● Task: Scan the entries below, and for each line that includes the word "subtotal", make a copy.

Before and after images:
========

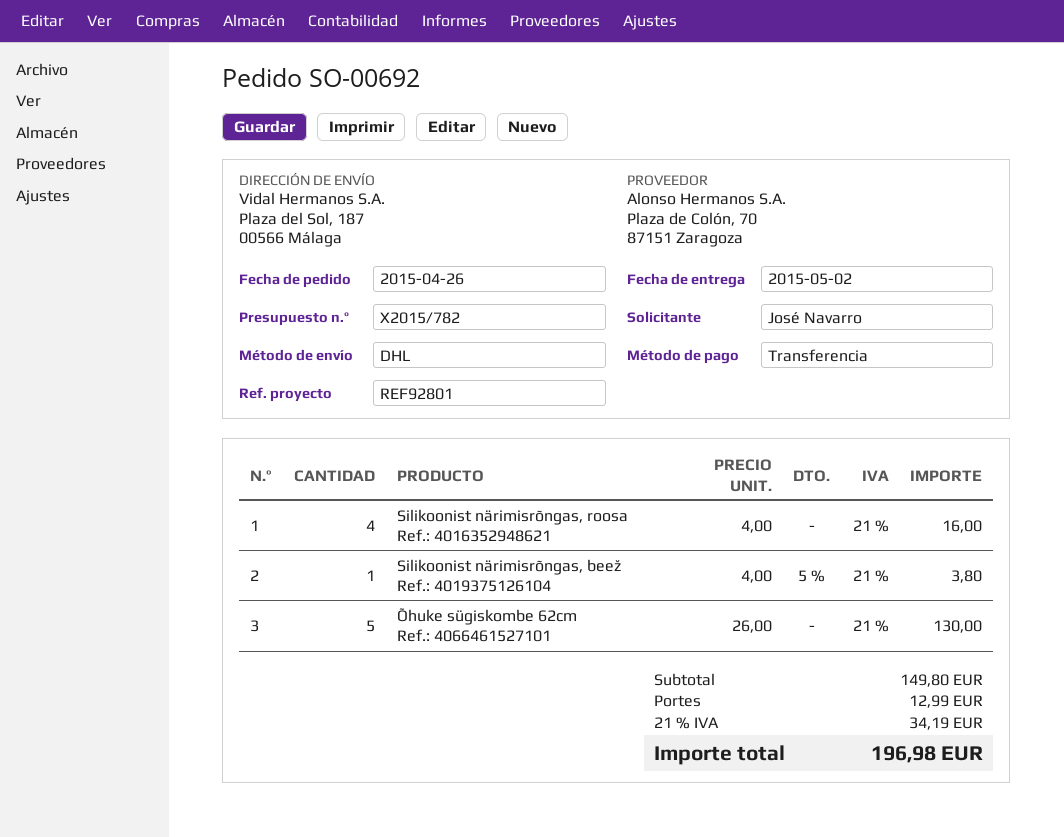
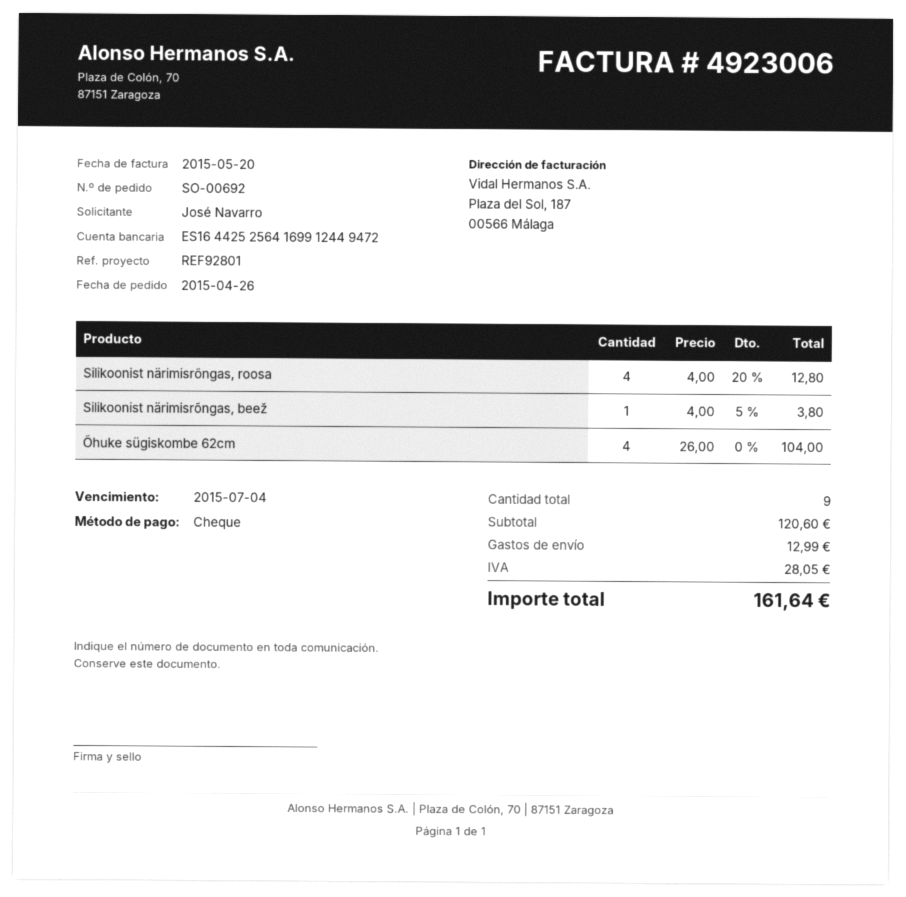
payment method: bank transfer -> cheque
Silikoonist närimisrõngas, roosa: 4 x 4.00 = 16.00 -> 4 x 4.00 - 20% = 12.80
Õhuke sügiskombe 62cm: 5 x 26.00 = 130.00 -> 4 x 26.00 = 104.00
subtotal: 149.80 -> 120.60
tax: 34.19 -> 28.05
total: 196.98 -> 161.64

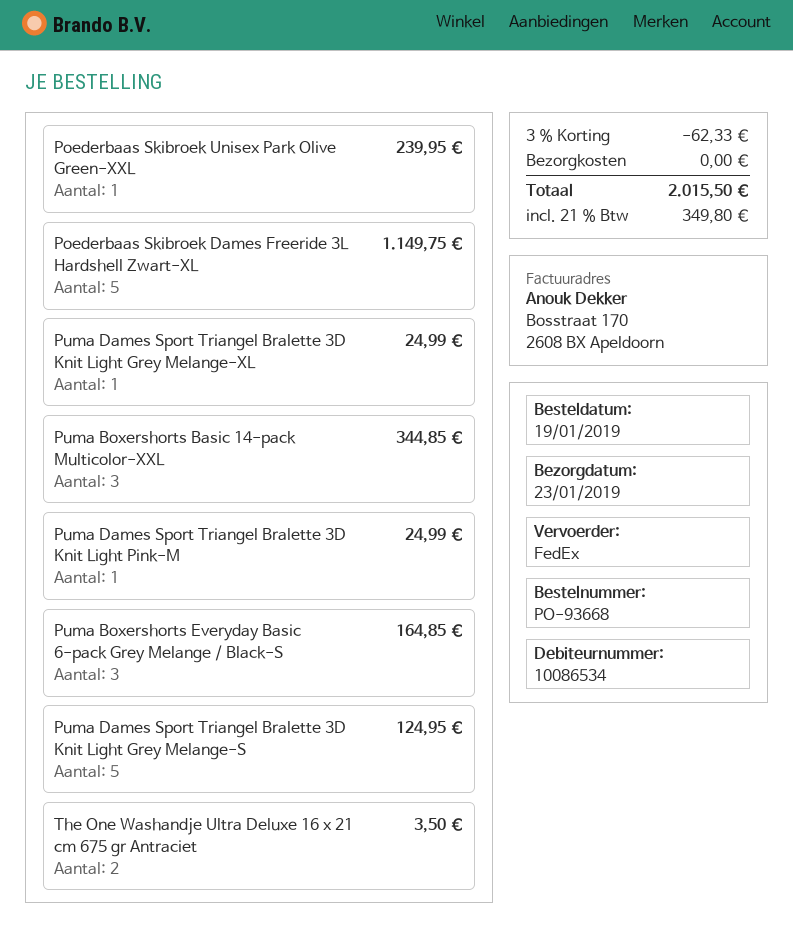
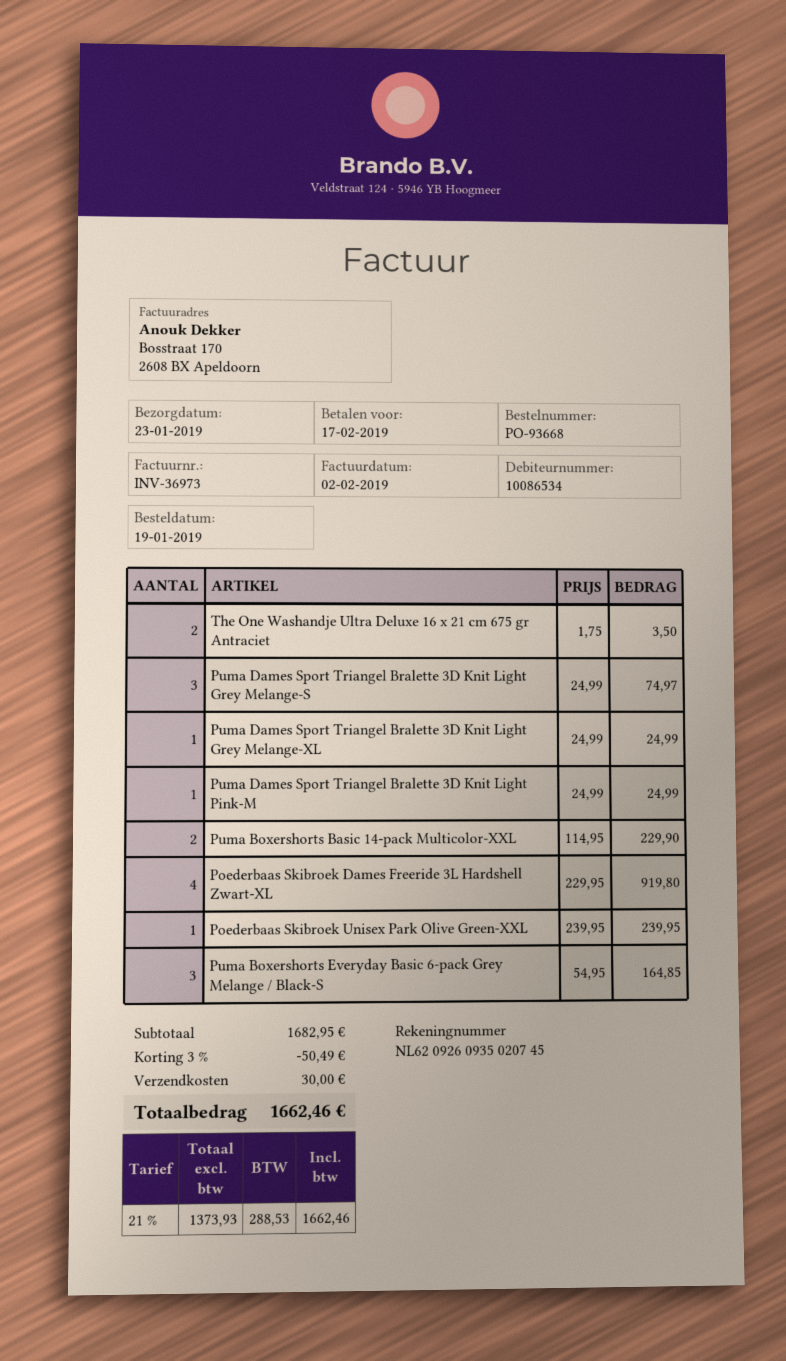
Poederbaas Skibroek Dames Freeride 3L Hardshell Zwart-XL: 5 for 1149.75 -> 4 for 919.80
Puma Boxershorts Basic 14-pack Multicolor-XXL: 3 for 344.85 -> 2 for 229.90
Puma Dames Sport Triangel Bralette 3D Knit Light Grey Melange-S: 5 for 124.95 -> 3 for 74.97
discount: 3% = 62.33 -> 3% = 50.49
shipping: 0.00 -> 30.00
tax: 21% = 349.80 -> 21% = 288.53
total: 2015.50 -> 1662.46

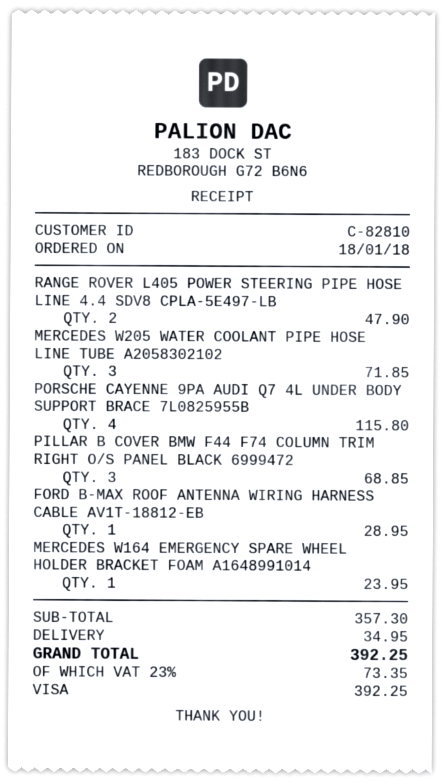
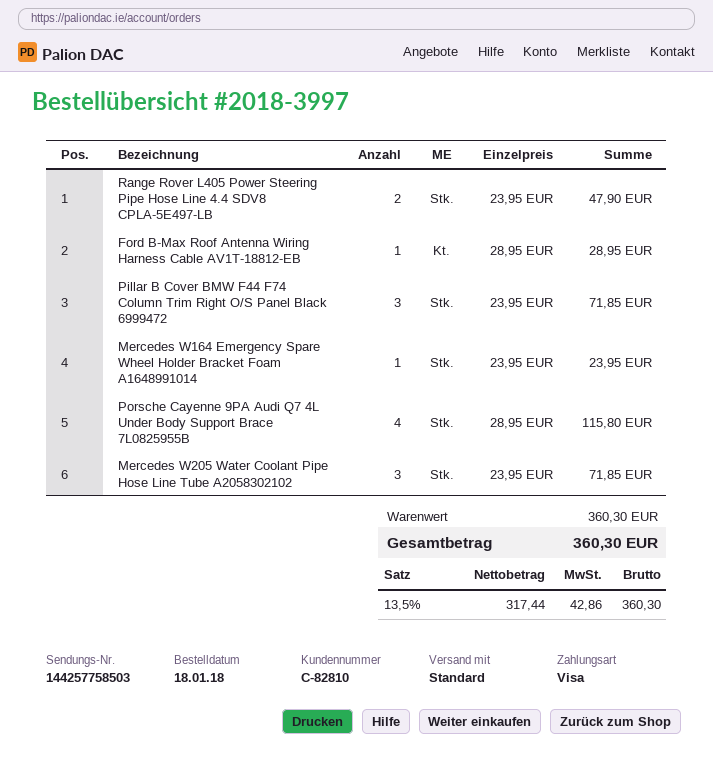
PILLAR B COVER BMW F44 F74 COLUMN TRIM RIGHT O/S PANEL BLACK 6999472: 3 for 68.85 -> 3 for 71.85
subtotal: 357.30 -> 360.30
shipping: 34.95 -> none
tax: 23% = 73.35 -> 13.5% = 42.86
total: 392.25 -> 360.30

========

● The answer:
subtotal: 149.80 -> 120.60
subtotal: 357.30 -> 360.30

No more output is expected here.